Bothwell força Morton à partir, en lui disant, tandis qu’il le conduisait dans la cour : « Avez-vous trois vies dans votre poche, outre celle que vous avez dans votre corps, mon garçon, pour permettre à votre langue de courir ainsi la poste devant eux ? Allons, j’aurai soin de vous tenir loin du colonel ; car, mon Dieu ! vous ne seriez pas cinq minutes devant lui qu’il vous ferait pendre au premier arbre ou jeter dans le premier fossé. Ainsi, suivez vos compagnons de captivité. »

En parlant ainsi, le sergent qui, malgré son ton brusque, avait compassion de ce brave jeune homme, entraîna Morton dans la cour, où trois prisonniers, deux hommes et une femme, qu’avait pris lord Evandale, étaient confiés à une escorte de dragons.

Pendant ce temps, Claverhouse faisait ses adieux à lady Marguerite ; mais la bonne dame avait peine à lui pardonner son manque d’égards pour sa requête.

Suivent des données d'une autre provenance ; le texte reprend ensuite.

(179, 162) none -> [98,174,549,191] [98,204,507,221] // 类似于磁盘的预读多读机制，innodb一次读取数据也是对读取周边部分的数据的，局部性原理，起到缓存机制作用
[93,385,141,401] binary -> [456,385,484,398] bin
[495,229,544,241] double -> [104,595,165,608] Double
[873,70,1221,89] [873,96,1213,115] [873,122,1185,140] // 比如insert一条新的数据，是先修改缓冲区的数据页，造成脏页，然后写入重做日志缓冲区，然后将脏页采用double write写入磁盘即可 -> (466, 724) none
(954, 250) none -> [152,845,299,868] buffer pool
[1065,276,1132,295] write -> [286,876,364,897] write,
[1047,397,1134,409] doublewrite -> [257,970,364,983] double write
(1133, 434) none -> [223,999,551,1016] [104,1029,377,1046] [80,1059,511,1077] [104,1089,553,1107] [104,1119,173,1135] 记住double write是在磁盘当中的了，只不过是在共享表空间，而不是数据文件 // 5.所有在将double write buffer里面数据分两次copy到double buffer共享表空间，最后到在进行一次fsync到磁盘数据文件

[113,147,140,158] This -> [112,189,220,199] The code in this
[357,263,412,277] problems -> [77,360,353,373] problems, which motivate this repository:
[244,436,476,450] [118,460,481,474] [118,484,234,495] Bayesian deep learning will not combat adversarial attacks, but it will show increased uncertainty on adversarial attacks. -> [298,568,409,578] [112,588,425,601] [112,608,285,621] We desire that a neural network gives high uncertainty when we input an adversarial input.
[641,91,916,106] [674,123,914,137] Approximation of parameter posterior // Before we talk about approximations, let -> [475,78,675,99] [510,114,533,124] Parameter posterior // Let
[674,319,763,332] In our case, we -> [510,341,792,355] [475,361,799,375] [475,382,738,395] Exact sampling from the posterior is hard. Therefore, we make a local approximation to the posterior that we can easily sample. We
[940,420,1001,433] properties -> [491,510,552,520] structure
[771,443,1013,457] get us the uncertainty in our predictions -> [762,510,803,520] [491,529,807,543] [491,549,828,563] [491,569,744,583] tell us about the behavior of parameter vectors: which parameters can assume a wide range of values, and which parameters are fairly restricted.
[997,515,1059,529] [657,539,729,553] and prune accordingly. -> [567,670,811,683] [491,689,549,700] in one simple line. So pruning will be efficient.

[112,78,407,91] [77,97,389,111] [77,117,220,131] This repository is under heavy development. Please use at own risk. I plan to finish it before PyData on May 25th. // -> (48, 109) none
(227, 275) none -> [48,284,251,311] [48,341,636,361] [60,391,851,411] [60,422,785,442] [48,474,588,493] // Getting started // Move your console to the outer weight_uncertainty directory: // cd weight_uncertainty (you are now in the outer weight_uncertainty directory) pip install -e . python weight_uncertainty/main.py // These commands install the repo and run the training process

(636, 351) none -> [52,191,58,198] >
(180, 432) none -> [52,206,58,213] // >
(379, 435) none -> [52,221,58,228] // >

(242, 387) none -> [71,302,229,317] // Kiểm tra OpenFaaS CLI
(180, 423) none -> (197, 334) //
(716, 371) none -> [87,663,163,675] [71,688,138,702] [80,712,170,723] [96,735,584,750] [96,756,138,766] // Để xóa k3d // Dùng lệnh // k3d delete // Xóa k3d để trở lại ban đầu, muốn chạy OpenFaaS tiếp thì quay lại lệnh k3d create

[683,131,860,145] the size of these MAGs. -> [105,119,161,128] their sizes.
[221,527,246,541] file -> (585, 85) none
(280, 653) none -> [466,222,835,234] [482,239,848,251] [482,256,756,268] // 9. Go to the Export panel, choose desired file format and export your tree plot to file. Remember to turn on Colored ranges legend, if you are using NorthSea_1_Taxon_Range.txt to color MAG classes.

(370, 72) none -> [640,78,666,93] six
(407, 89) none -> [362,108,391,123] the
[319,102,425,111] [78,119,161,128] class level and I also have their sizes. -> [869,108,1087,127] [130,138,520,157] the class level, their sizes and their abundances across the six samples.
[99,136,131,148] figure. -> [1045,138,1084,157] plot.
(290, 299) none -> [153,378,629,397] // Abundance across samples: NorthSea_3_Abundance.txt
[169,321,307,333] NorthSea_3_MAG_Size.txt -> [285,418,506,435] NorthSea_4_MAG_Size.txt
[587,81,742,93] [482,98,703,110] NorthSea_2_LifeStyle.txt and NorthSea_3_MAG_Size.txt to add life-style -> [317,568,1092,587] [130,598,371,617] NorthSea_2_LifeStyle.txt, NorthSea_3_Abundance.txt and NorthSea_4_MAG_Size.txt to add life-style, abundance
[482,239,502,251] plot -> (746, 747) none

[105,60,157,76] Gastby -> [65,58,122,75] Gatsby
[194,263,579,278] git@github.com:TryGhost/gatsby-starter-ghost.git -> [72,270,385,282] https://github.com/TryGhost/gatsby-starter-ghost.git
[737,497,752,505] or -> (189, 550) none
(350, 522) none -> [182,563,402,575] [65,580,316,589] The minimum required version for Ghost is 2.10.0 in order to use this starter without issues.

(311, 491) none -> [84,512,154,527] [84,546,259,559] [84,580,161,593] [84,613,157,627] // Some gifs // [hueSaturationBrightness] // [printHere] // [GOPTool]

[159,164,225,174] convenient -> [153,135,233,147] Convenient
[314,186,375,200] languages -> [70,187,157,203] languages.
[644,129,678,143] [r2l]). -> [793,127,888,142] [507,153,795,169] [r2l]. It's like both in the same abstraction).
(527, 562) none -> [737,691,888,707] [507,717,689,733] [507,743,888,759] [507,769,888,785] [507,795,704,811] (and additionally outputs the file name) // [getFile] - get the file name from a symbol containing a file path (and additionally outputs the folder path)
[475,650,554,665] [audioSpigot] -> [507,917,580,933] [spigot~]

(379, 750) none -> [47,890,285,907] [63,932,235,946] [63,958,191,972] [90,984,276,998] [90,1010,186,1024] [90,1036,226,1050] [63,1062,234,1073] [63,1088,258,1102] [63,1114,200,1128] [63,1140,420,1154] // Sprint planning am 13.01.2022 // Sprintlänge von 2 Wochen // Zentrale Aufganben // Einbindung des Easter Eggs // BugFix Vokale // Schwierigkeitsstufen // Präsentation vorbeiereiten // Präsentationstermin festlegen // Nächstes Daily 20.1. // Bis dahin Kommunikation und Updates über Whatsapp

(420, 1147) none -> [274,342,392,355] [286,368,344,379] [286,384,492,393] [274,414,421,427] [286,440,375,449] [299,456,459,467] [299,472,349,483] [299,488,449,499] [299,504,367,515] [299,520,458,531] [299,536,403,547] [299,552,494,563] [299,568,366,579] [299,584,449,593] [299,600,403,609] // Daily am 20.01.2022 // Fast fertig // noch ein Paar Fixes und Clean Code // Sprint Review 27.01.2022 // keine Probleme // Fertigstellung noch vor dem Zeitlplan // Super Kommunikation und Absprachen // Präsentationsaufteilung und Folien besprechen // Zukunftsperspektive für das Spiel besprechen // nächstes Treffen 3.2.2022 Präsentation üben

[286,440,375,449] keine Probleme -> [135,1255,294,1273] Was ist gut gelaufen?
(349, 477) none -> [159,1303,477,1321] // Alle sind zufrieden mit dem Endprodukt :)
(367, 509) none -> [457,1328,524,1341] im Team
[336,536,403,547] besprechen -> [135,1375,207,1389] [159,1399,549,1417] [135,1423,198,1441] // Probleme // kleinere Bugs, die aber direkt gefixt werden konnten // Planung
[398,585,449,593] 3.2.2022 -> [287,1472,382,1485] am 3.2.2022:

« J’avais cru jusqu’à présent, dit-elle, que la tour de Tillietudlem pouvait être un lieu de refuge, même pour ceux qui n’auraient pas été tout à fait dignes de profiter du privilège d’asile ; mais je vois que les vieux fruits ont peu de saveur : nos souffrances et nos services sont d’ancienne date. — Ils ne seront jamais oubliés par moi ; permettez-moi d’en assurer Votre Seigneurie, dit Claverhouse. Mon devoir seul aurait pu me faire hésiter à accorder une faveur demandée par vous et le major. Allons, ma bonne dame, dites-moi que vous me pardonnez ; et en revenant ce soir, je vous amènerai un troupeau de deux cents républicains, et ferai grâce à cinquante pour l’amour de vous. — Je serais heureux d’apprendre votre succès, colonel, dit le major Bellenden ; mais suivez le conseil d’un vieux soldat, et épargnez le sang après la bataille ; et, encore une fois, permettez-moi de me porter caution pour le jeune Morton. — Nous arrangerons cela quand je reviendrai, dit Claverhouse ; d’ici là je vous assure que sa vie est en sûreté. »

Pendant cette conversation, Evandale regardait autour de lui avec inquiétude pour trouver Édith ; mais Jenny Dennison avait fait transporter sa maîtresse dans son appartement.

Il obéit lentement et tristement à l’appel impatient de Claverhouse, qui, après avoir pris, d’une manière affectueuse, congé de lady Marguerite et du major, était descendu dans la cour. Ses prisonniers et leurs gardes étaient déjà en route, et les officiers avec leur escorte montèrent à cheval et les suivirent. Tous s’empressèrent d’avancer pour rejoindre le corps d’armée, car on supposait devoir se trouver en face de l’ennemi après deux heures de marche.



  1. Personnage du roman de Tristram Shandy, de Sterne. a. m.